### Task to carry out
Between the line containing "Sum | y_Fit Projected: 7550.30 -> 112.60" and the line containing "row 100: none -> 0.00 | 0.00 | -3.5 | 48.5" lies a run of lines; give that run again exactly, with both of those lines, and nothing else from the entries below.

[Revision comparison data]

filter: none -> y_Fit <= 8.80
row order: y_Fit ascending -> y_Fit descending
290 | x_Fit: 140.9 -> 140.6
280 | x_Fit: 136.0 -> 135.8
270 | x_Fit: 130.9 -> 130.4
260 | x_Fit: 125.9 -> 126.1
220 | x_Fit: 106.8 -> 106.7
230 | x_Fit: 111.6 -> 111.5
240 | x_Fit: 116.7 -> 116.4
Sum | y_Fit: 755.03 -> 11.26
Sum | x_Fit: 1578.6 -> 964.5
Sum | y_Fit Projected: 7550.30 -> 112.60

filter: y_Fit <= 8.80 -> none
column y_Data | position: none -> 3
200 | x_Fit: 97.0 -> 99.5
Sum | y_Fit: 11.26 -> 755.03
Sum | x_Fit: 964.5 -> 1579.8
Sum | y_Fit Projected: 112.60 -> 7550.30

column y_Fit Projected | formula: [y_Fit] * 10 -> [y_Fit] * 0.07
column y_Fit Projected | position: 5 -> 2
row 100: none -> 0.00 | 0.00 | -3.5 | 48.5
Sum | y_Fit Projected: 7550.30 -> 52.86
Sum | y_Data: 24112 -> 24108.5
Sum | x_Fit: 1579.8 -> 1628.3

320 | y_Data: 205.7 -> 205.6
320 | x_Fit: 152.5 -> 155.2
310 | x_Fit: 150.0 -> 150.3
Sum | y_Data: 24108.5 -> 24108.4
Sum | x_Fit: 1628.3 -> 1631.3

### Solution below
Sum | y_Fit Projected: 7550.30 -> 112.60

filter: y_Fit <= 8.80 -> none
column y_Data | position: none -> 3
200 | x_Fit: 97.0 -> 99.5
Sum | y_Fit: 11.26 -> 755.03
Sum | x_Fit: 964.5 -> 1579.8
Sum | y_Fit Projected: 112.60 -> 7550.30

column y_Fit Projected | formula: [y_Fit] * 10 -> [y_Fit] * 0.07
column y_Fit Projected | position: 5 -> 2
row 100: none -> 0.00 | 0.00 | -3.5 | 48.5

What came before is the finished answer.